Exercise goal: If pictures appear in the lines below, skip them and copy exactly the lines from the one containing "color: #000000 ->" through the one containing "font-size: 13px ->", and nothing else.

Recorded data:

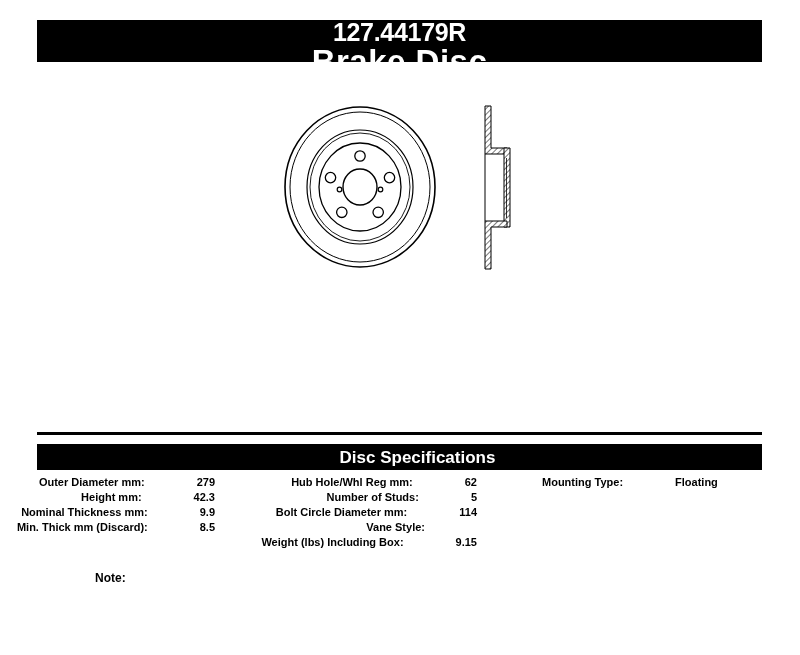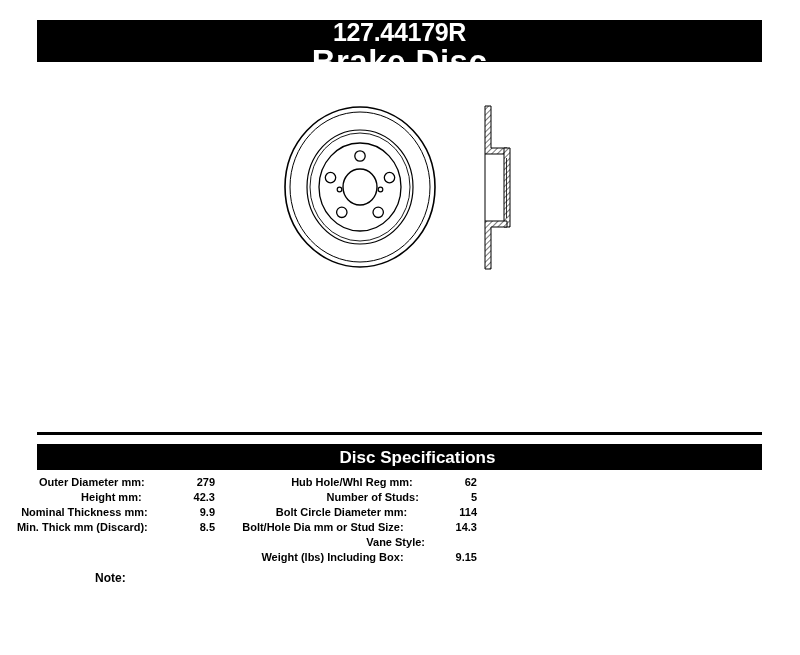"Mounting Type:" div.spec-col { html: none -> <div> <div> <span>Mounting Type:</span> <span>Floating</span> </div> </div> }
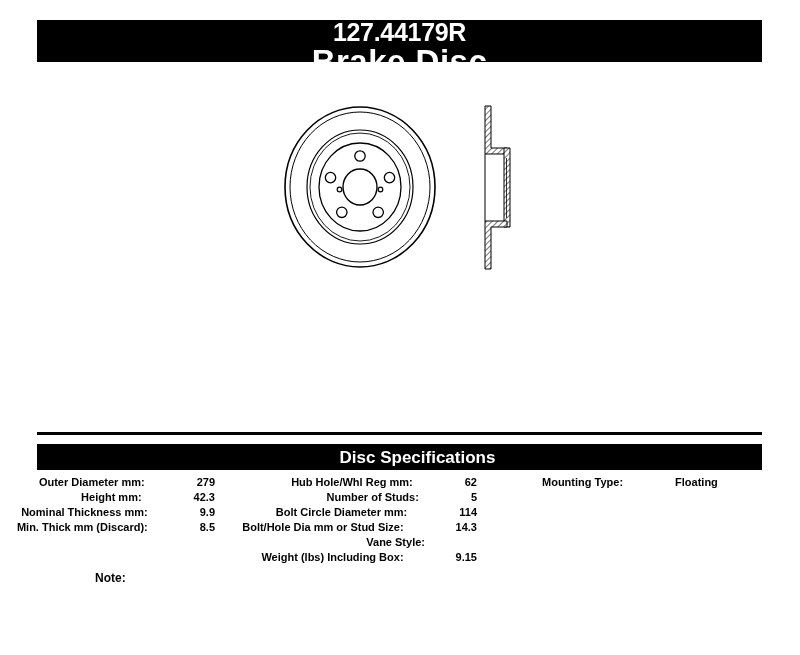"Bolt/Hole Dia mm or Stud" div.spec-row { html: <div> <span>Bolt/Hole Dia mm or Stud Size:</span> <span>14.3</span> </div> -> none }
--
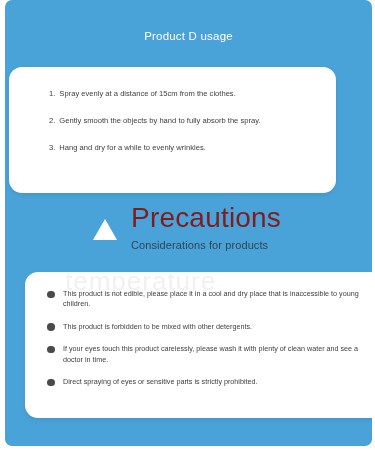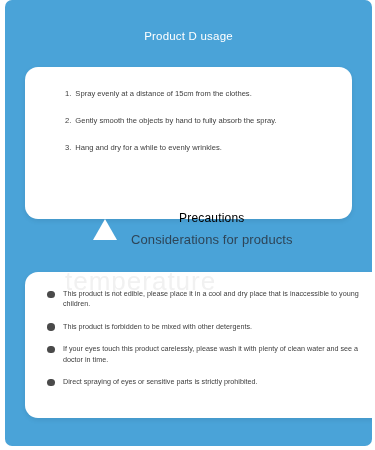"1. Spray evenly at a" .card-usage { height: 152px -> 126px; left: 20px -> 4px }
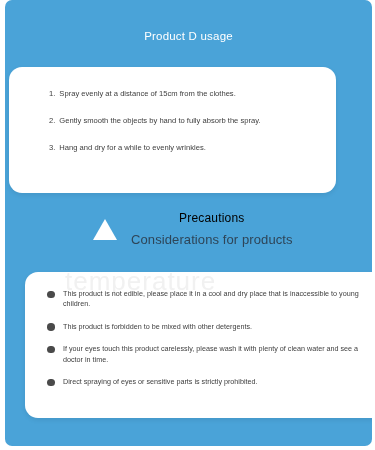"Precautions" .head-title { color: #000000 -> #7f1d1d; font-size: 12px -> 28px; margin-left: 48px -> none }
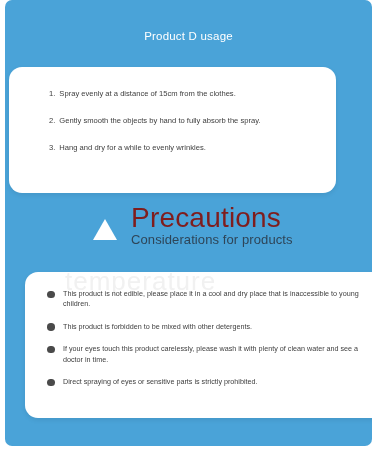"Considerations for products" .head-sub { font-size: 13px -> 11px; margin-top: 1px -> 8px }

Answer below:
"Precautions" .head-title { color: #000000 -> #7f1d1d; font-size: 12px -> 28px; margin-left: 48px -> none }
"Considerations for products" .head-sub { font-size: 13px -> 11px; margin-top: 1px -> 8px }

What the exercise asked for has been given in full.